This is an example application that shows how to do simple secure session management in Play, using the Scala API and session cookies.
Play has a simple session cookie that is signed, but not encrypted. This example shows how to securely store information in a client side cookie without revealing it to the browser, by encrypting the data with libsodium, a high level encryption library.
The only server side state is a mapping of session ids to secret keys. When the user logs out, the mapping is deleted, and the encrypted information cannot be retrieved using the client's session id. This prevents replay attacks after logout, even if the user saves off the cookies and replays them with exactly the same browser and IP address.
As with all Play projects, you must have JDK 1.8 and sbt installed.
However, you must install libsodium before using this application, which is a non-Java binary install.
If you are on MacOS, you can use Homebrew:
brew install libsodium
If you are on Ubuntu >= 15.04 or Debian >= 8, you can install with apt-get:
apt-get install libsodium-dev
dnf install libsodium-devel
yum install libsodium-devel
For Windows, you can download pre-built libraries using the install page.
Run sbt from the command line:
Then go to http://localhost:9000 to see the server.
Encryption is handled by
services.encryption.EncryptionService. It uses secret key authenticated encryption with Kalium, a thin Java wrapper around libsodium. Kalium's
SecretBox is an object oriented mapping to libsodium's
crypto_secretbox_open_easy, described here. The underlying stream cipher is XSalsa20, used with a Poly1305 MAC.
A abstract cookie baker,
EncryptedCookieBaker is used to serialize and deserialize encrypted text between a
Map[String, String] and a case class representation.
EncryptedCookieBaker also extends the
JWTCookieDataCodec trait, which handles the encoding between
Map[String, String] and the raw string data written out in the HTTP response in JWT format.
UserInfoCookieBakerFactory creates a
UserInfoCookieBaker that uses the session specific secret key to map a
UserInfo case class to and from a cookie.
Then finally, a
UserInfoAction, an action builder, handles the work of reading in a
UserInfo from a cookie and attaches it to a
UserRequest, a wrapped request so that the controllers can work with
UserInfo without involving themselves with the underlying logic.

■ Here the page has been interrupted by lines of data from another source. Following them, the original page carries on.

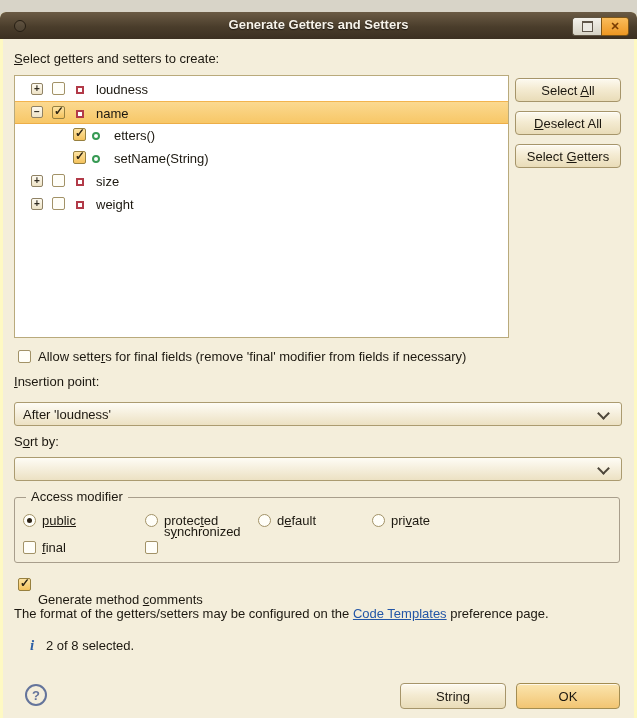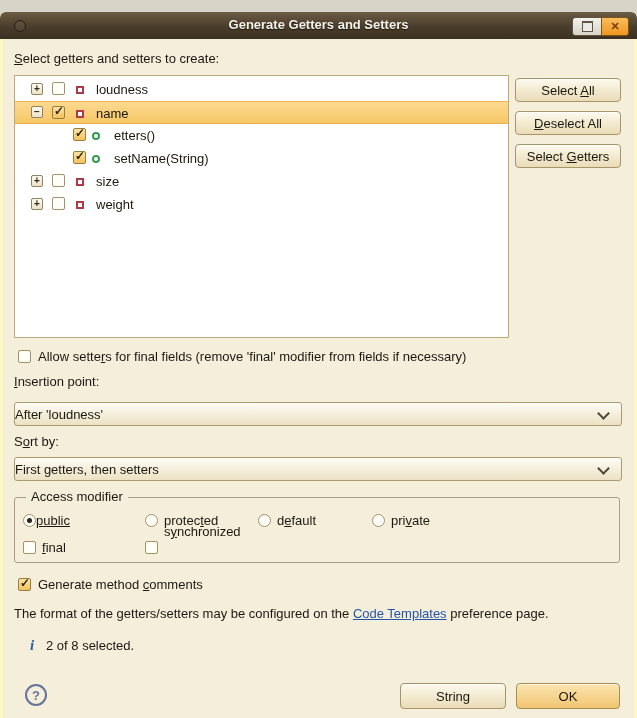--- a/index.html
+++ b/index.html
@@ -48,21 +48,21 @@
   .t0{position:absolute;left:81px;top:4px;} .t1{position:absolute;left:99px;top:4px;}
 
   .btn{display:flex;align-items:center;justify-content:center;box-sizing:border-box;
     background:linear-gradient(#fdfaf0,#f4ebd2 45%,#e9dcb8);
     border:1px solid #a6956a;border-radius:4px;box-shadow:inset 0 1px 0 rgba(255,255,255,.7);
     color:#1c1810;white-space:nowrap;}
   .sbtn{position:absolute;left:515px;width:106px;height:24px;}
 
   .combo{position:absolute;left:14px;width:608px;height:24px;box-sizing:border-box;
     background:linear-gradient(#fefcf5,#ece1c3);border:1px solid #ab9b70;border-radius:3px;
-    display:flex;align-items:center;padding:0 0;}
+    display:flex;align-items:center;padding:0 8px;}
   .chev{position:absolute;right:13px;top:6px;width:7px;height:7px;
     border-right:2px solid #4d463a;border-bottom:2px solid #4d463a;transform:rotate(45deg);}
 
   .group{position:absolute;left:14px;top:485px;width:606px;height:66px;box-sizing:border-box;
     border:1px solid #a89e8c;border-radius:3px;}
   .legend{position:absolute;left:26px;top:477px;background:#f4eedb;padding:0 5px;}
   .radio{position:absolute;width:13px;height:13px;box-sizing:border-box;
     border:1px solid #a29267;border-radius:50%;background:#fffef8;}
   .radio .dot{position:absolute;left:3px;top:3px;width:5px;height:5px;border-radius:50%;background:#2c2215;}
 
@@ -155,51 +155,50 @@
   <span class="albl" style="left:38px;top:337px;"><span>Allow sette</span><u>r</u><span>s for final fields (remove 'final' modifier from fields if necessary)</span></span>
 
   <span class="albl" style="left:14px;top:362px;"><span></span><u>I</u><span>nsertion point:</span></span>
   <div class="combo" style="top:390px;">
     <span>After 'loudness'</span>
     <span class="chev"></span>
   </div>
 
   <span class="albl" style="left:14px;top:422px;"><span>S</span><u>o</u><span>rt by:</span></span>
   <div class="combo" style="top:445px;">
-    <span>First getters, then setters</span>
     <span class="chev"></span>
   </div>
 
   <div class="group"></div>
   <span class="legend">Access modifier</span>
 
   <span class="radio" style="left:23px;top:502px;">
       <span class="dot"></span>
     </span>
-  <span class="albl" style="left:36px;top:501px;text-decoration:underline;"><span></span><u>p</u><span>ublic</span></span>
+  <span class="albl" style="left:42px;top:501px;text-decoration:underline;"><span></span><u>p</u><span>ublic</span></span>
 
   <span class="radio" style="left:145px;top:502px;"></span>
   <span class="albl" style="left:164px;top:501px;"><span>protec</span><u>t</u><span>ed</span></span>
 
   <span class="radio" style="left:258px;top:502px;"></span>
   <span class="albl" style="left:277px;top:501px;"><span>d</span><u>e</u><span>fault</span></span>
 
   <span class="radio" style="left:372px;top:502px;"></span>
   <span class="albl" style="left:391px;top:501px;"><span>pri</span><u>v</u><span>ate</span></span>
 
   <span class="cb" style="left:23px;top:529px;"></span>
   <span class="albl" style="left:42px;top:528px;"><span></span><u>f</u><span>inal</span></span>
 
   <span class="cb" style="left:145px;top:529px;"></span>
   <span class="albl" style="left:164px;top:512px;"><span>s</span><u>y</u><span>nchronized</span></span>
 
   <span class="cb checked" style="left:18px;top:566px;">
       <span class="mark">✓</span>
     </span>
-  <span class="albl" style="left:38px;top:565px;text-align:center;"><span>Generate method </span><u>c</u><span>omments</span></span>
+  <span class="albl" style="left:38px;top:580px;text-align:center;"><span>Generate method </span><u>c</u><span>omments</span></span>
 
   <span class="albl" style="left:14px;top:594px;"><span>The format of the getters/setters may be configured on the </span><span class="link">Code Templates</span><span> preference page.</span></span>
 
   <span class="infoi">i</span>
   <span class="albl" style="left:46px;top:626px;">2 of 8 selected.</span>
 
   <div class="help">
       <span>?</span>
     </div>
   <div class="btn cancel">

In a production environment, there will be more than one Play instance. This means that the session id to secret key to secret key mapping must be available to all the play instances, and when the session is deleted, the secret key must be removed from all the instances immediately.
This example uses
services.session.SessionService to provide a
Future based API around a session store.
Distributed Data Session Store
The example internally uses Akka Distributed Data to share the map throughout all the Play instances through Akka Clustering. Per the Akka docs, this is a good solution for up to 100,000 concurrent sessions.
The basic structure of the cache is taken from Akka's ReplicatedCache example, but here an expiration time is added to ensure that an idle session will be reaped after reaching TTL, even if there is no explicit logout. This does result in an individual actor per session, but the ActorCell only becomes active when there is a change in session state, so this is very low overhead.
Since this is an example, rather than having to run several Play instances, a ClusterSystem that runs two Akka cluster nodes in the background is used, and are configured as the seed nodes for the cluster, so you can see the cluster messages in the logs. In production, each Play instance should be part of the cluster and they will take care of themselves.
Note that the map is not persisted in this example, so if all the Play instances go down at once, then everyone is logged out.
Also note that this uses Artery, which uses UDP without transport layer encryption. It is assumed transport level encryption is handled by the datacenter.
Database Session Store
If the example's CRDT implementation is not sufficient, you can use a regular database as a session store. Redis, Cassandra, or even an SQL database are all fine -- SQL databases are extremely fast at retrieving simple values.